Required action
Each line from the one holding "row order: Nachname" through the end of the records should be returned exactly, while pictures are skipped.

___ Supplied records ___

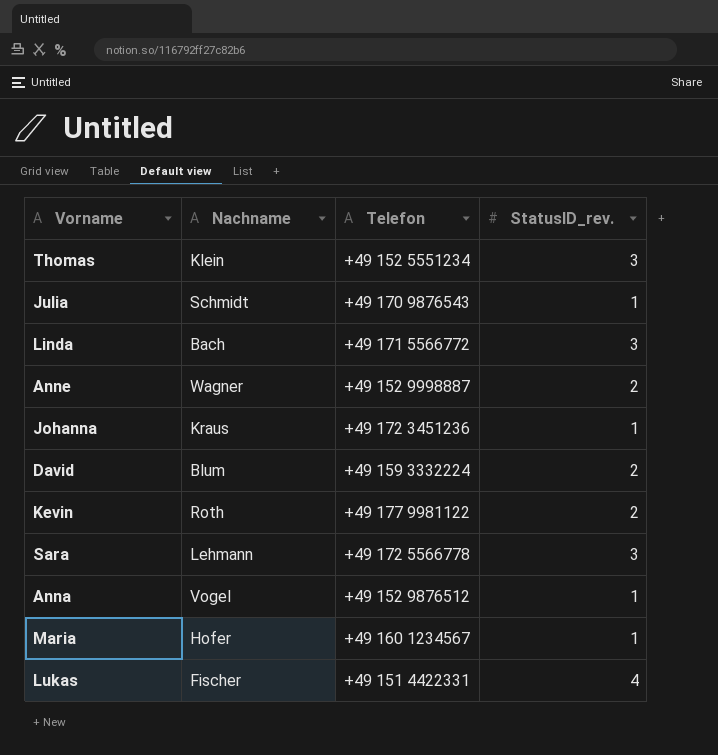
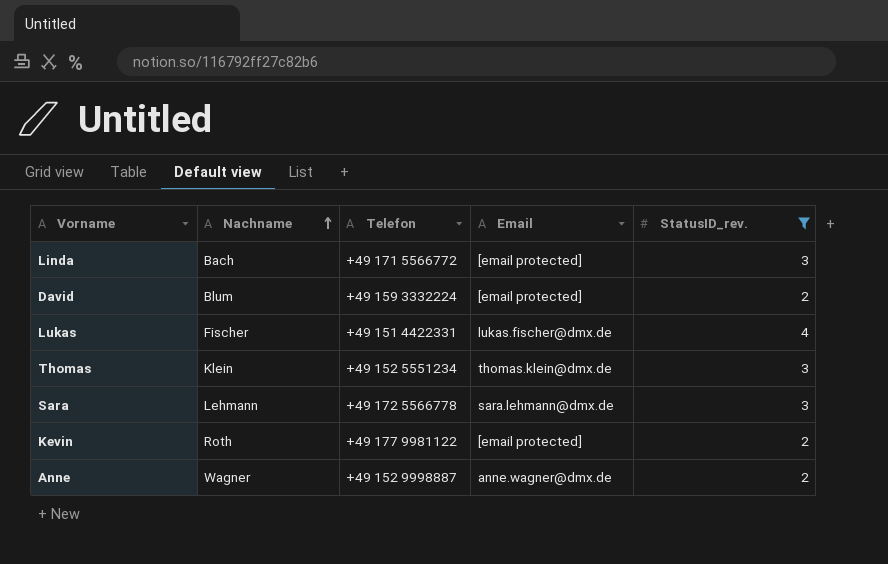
filter: none -> StatusID_rev. != 1
row order: none -> Nachname ascending
column Email | position: none -> 4

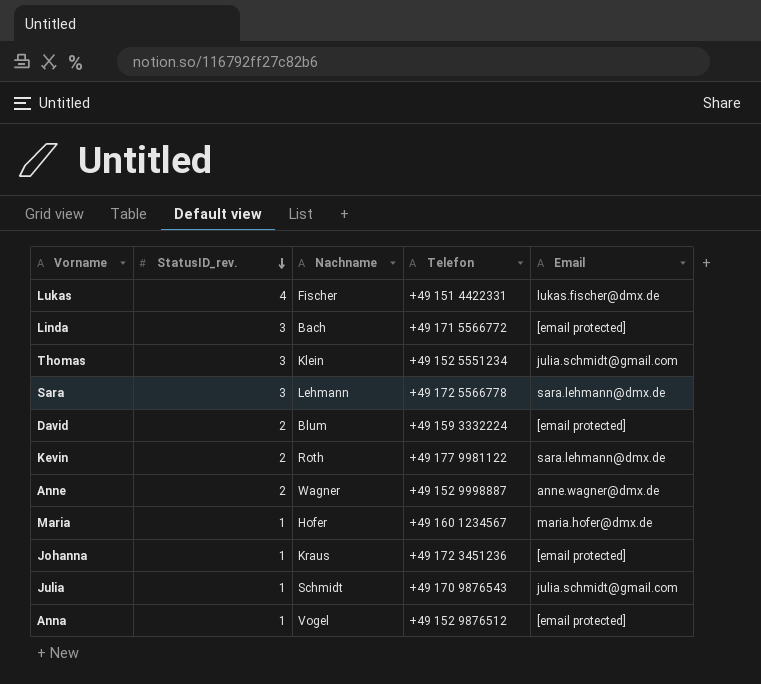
filter: StatusID_rev. != 1 -> none
row order: Nachname ascending -> StatusID_rev. descending
column StatusID_rev. | position: 5 -> 2
Thomas | Email: thomas.klein@dmx.de -> julia.schmidt@gmail.com
Kevin | Email: [email protected] -> sara.lehmann@dmx.de

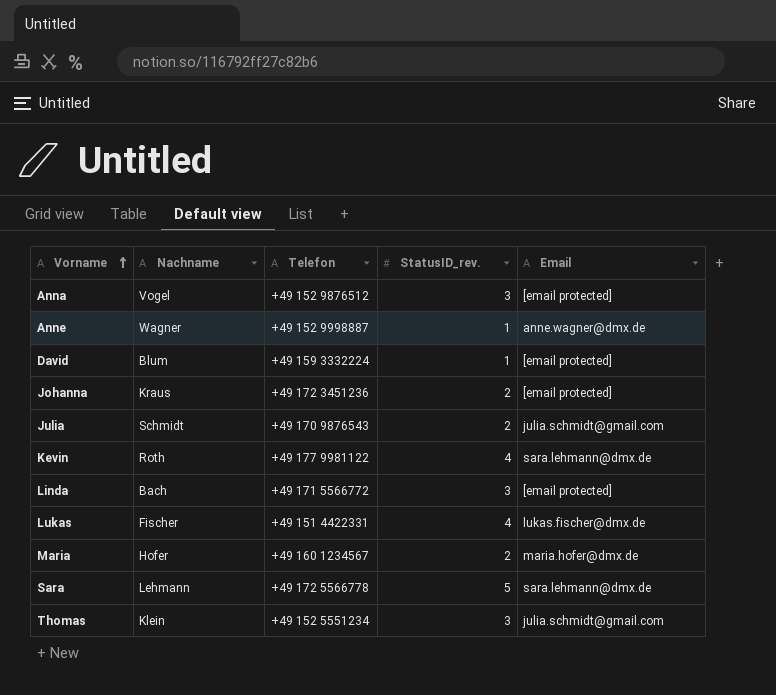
row order: StatusID_rev. descending -> Vorname ascending
column StatusID_rev. | position: 2 -> 4
Anna | StatusID_rev.: 1 -> 3
Anne | StatusID_rev.: 2 -> 1
David | StatusID_rev.: 2 -> 1
Johanna | StatusID_rev.: 1 -> 2
Julia | StatusID_rev.: 1 -> 2
Kevin | StatusID_rev.: 2 -> 4
Maria | StatusID_rev.: 1 -> 2
Sara | StatusID_rev.: 3 -> 5

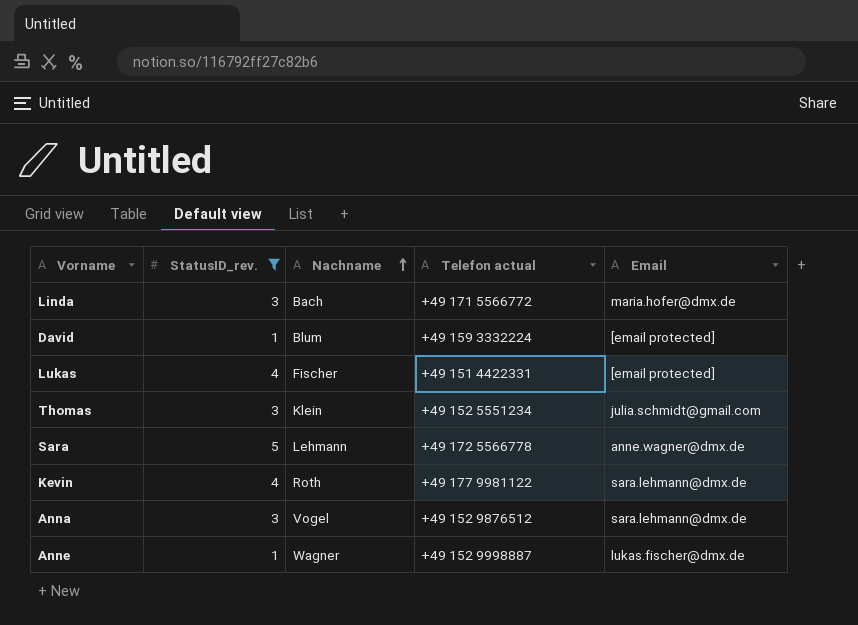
filter: none -> StatusID_rev. != 2
row order: Vorname ascending -> Nachname ascending
column StatusID_rev. | position: 4 -> 2
column name: Telefon -> Telefon actual
Linda | Email: [email protected] -> maria.hofer@dmx.de
Lukas | Email: lukas.fischer@dmx.de -> [email protected]
Sara | Email: sara.lehmann@dmx.de -> anne.wagner@dmx.de
Anna | Email: [email protected] -> sara.lehmann@dmx.de
Anne | Email: anne.wagner@dmx.de -> lukas.fischer@dmx.de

___

Response to the task
row order: Nachname ascending -> StatusID_rev. descending
column StatusID_rev. | position: 5 -> 2
Thomas | Email: thomas.klein@dmx.de -> julia.schmidt@gmail.com
Kevin | Email: [email protected] -> sara.lehmann@dmx.de

row order: StatusID_rev. descending -> Vorname ascending
column StatusID_rev. | position: 2 -> 4
Anna | StatusID_rev.: 1 -> 3
Anne | StatusID_rev.: 2 -> 1
David | StatusID_rev.: 2 -> 1
Johanna | StatusID_rev.: 1 -> 2
Julia | StatusID_rev.: 1 -> 2
Kevin | StatusID_rev.: 2 -> 4
Maria | StatusID_rev.: 1 -> 2
Sara | StatusID_rev.: 3 -> 5

filter: none -> StatusID_rev. != 2
row order: Vorname ascending -> Nachname ascending
column StatusID_rev. | position: 4 -> 2
column name: Telefon -> Telefon actual
Linda | Email: [email protected] -> maria.hofer@dmx.de
Lukas | Email: lukas.fischer@dmx.de -> [email protected]
Sara | Email: sara.lehmann@dmx.de -> anne.wagner@dmx.de
Anna | Email: [email protected] -> sara.lehmann@dmx.de
Anne | Email: anne.wagner@dmx.de -> lukas.fischer@dmx.de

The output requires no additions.